Bazil (Dany Boon) n’a pas de bol avec les armes, non seulement son père est tué par une mine entraînant sa mère dans une profonde dépression mais quelques années c’est lui qui se prend une balle perdue en pleine tête. S’il survit miraculeusement à l’accident il se retrouve licencié et à la rue avant d’être « adopté » par une troupe de chiffonniers. Le hasard faisant bien les choses il se retrouve un jour face aux fabricants d’armes responsables de ses déboires (qui, encore un heureux coup du sort, sont face à face dans la même rue). Les industriels refusant d’admettre une quelconque responsabilité (et donc une éventuelle compensation) Bazil et ses nouveaux amis décident de se venger de ces marchands de mort…
Moins narratif qu’Amélie Poulain on retrouve la « griffe Jeunet » dans l’univers visuel d’une incroyable richesse et un tantinet déjanté (l’exemple le plus flagrant étant l’antre des chiffonniers).
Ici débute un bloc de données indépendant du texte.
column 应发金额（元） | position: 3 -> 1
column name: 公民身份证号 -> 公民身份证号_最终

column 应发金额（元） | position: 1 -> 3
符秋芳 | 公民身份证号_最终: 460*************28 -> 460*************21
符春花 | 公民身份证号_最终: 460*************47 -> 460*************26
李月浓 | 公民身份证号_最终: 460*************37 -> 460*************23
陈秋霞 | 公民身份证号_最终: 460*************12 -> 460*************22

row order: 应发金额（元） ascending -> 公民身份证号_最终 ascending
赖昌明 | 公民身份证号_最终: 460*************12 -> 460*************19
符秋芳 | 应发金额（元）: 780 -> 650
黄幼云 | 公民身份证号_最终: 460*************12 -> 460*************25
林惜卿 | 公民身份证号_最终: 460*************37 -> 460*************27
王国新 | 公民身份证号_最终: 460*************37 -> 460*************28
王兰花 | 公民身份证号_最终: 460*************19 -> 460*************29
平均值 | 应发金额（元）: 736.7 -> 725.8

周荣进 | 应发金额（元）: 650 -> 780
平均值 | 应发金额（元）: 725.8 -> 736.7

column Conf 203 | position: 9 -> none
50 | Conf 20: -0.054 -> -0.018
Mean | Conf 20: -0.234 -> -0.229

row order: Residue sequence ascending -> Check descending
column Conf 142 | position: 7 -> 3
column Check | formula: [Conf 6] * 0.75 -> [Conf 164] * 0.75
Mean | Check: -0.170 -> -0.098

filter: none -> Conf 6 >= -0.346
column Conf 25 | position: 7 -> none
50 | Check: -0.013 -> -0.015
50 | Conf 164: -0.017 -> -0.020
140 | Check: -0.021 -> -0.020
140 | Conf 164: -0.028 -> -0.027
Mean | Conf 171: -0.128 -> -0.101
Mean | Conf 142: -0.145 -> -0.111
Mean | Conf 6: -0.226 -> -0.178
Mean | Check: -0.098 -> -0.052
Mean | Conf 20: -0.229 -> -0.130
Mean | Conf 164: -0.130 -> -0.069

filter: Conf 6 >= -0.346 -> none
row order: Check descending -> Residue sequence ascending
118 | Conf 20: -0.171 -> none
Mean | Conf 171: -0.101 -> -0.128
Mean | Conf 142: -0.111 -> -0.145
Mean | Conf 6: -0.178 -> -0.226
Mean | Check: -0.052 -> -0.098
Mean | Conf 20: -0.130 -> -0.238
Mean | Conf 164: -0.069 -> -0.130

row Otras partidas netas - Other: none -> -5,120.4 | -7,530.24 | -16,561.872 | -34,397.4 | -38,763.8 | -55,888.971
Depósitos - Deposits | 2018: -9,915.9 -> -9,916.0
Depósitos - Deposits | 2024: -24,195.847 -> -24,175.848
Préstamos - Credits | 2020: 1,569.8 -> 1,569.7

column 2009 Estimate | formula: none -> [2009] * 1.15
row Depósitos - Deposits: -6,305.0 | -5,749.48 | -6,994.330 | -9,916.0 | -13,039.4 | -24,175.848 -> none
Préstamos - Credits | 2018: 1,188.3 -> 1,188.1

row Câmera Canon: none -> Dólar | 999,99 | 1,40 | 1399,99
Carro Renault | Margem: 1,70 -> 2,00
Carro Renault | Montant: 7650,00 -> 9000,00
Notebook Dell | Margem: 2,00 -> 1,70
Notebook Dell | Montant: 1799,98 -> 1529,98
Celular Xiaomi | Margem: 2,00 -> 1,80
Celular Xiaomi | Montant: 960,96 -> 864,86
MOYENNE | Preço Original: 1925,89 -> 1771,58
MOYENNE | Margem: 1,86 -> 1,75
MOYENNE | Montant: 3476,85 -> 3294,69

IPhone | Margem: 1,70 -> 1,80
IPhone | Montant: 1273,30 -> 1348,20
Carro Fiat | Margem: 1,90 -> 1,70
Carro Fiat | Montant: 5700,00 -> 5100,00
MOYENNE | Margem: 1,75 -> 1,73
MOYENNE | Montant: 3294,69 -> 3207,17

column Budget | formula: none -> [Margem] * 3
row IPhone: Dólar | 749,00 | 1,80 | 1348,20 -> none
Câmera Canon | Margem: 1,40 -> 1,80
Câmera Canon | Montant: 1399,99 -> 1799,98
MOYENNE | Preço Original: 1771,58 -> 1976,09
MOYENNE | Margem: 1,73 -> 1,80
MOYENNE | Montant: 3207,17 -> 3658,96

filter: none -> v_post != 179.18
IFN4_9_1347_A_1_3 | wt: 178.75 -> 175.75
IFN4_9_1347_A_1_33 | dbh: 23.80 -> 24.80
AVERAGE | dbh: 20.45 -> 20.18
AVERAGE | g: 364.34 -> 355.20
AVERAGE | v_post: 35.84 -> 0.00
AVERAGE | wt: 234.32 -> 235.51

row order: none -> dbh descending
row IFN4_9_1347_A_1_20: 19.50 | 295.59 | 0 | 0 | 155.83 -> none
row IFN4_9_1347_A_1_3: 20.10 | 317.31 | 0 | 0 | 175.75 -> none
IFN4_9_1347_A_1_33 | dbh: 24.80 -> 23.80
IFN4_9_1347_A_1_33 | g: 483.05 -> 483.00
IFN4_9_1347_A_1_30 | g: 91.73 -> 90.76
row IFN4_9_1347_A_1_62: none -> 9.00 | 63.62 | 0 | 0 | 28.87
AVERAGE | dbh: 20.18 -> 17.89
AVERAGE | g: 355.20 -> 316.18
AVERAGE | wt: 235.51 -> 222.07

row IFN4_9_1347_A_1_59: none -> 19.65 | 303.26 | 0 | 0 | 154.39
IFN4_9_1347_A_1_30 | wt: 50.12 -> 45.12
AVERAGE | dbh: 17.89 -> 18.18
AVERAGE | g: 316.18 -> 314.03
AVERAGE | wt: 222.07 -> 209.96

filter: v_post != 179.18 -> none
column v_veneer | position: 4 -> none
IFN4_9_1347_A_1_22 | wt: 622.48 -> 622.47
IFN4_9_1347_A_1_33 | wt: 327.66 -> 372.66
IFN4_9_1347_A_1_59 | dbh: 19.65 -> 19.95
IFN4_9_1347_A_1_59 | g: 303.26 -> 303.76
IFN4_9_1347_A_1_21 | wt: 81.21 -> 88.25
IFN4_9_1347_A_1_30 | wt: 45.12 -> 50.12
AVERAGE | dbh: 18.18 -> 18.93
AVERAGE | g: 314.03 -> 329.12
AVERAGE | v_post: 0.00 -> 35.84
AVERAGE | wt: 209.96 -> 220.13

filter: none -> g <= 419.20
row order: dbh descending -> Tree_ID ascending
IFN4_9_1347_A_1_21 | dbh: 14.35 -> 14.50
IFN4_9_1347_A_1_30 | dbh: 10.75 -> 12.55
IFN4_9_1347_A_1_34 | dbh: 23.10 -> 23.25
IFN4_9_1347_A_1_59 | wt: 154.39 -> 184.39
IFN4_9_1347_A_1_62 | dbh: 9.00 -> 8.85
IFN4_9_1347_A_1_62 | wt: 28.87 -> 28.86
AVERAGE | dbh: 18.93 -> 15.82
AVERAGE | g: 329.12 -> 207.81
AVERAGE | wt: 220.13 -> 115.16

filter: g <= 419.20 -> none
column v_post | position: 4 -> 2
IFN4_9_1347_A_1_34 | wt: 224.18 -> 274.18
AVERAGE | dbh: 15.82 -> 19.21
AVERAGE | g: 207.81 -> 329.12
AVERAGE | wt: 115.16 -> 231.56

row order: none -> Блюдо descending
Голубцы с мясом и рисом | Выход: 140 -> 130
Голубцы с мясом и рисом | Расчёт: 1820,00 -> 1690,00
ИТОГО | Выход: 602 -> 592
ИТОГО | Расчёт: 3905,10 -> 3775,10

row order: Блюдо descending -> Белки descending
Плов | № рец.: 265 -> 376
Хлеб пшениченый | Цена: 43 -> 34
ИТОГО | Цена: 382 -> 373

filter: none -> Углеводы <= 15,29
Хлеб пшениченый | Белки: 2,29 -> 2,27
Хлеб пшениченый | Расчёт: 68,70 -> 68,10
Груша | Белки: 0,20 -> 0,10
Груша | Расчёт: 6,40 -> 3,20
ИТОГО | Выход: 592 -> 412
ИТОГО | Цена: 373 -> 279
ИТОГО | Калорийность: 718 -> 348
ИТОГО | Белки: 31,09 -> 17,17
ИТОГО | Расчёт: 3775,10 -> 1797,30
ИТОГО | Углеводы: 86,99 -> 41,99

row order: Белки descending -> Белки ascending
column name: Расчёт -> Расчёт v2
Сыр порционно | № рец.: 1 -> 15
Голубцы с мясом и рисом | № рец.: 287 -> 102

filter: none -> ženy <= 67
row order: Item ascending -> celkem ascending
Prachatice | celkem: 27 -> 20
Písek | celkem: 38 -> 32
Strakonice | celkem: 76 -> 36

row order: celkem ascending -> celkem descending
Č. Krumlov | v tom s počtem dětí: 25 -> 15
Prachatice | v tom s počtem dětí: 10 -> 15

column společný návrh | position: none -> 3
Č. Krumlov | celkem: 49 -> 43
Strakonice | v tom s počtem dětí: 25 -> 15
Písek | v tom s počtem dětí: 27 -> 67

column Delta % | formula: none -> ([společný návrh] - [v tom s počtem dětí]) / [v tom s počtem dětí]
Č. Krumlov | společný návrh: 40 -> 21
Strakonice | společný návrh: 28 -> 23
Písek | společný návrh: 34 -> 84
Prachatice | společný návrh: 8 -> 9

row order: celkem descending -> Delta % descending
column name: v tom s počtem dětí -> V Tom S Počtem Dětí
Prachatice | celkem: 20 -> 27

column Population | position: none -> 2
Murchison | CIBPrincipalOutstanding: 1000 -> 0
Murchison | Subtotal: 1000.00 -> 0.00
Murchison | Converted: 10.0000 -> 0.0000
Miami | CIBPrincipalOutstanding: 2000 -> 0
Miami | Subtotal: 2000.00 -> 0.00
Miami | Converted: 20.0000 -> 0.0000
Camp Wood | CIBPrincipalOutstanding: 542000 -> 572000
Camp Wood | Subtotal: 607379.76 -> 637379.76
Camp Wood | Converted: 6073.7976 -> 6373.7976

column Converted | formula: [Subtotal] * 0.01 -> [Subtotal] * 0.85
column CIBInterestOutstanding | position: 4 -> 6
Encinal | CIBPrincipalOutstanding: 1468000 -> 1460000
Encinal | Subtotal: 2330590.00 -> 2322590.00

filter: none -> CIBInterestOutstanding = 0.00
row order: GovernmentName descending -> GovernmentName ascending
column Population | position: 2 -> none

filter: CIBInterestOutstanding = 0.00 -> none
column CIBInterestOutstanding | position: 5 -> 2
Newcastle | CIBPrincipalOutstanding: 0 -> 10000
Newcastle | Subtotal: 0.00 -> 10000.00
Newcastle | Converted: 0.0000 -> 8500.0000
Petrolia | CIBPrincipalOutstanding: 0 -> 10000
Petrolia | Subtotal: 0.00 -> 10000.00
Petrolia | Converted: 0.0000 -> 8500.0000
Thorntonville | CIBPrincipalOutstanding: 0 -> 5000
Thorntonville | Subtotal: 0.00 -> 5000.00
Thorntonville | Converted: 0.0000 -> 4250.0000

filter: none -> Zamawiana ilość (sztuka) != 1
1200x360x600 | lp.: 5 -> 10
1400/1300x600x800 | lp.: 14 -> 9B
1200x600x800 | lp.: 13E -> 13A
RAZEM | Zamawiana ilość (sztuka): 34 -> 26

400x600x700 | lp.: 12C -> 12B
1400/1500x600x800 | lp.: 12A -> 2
Histoire de coller à ce visuel le scénario est lui aussi plein de surprises et abracadabrant mais l’idée n’est pas de nous faire un Lord Of War made in France mais plutôt de nous offrir un divertissement à la David contre Goliath plein d’imagination.
Pari réussi au final à condition de ne pas perdre de vue la dimension divertissante du spectacle, on sourit et l’on rit même face aux trésors d’imagination que vont déployer la petite troupe de chiffonniers pour liguer les fabricants d’armes l’un contre l’autre. Sans oublier bien entendu la fabuleuse galerie de portraits que propose la joyeuse troupe de chiffonniers (menée par Jean-Pierre Marielle et Yolande Moreau).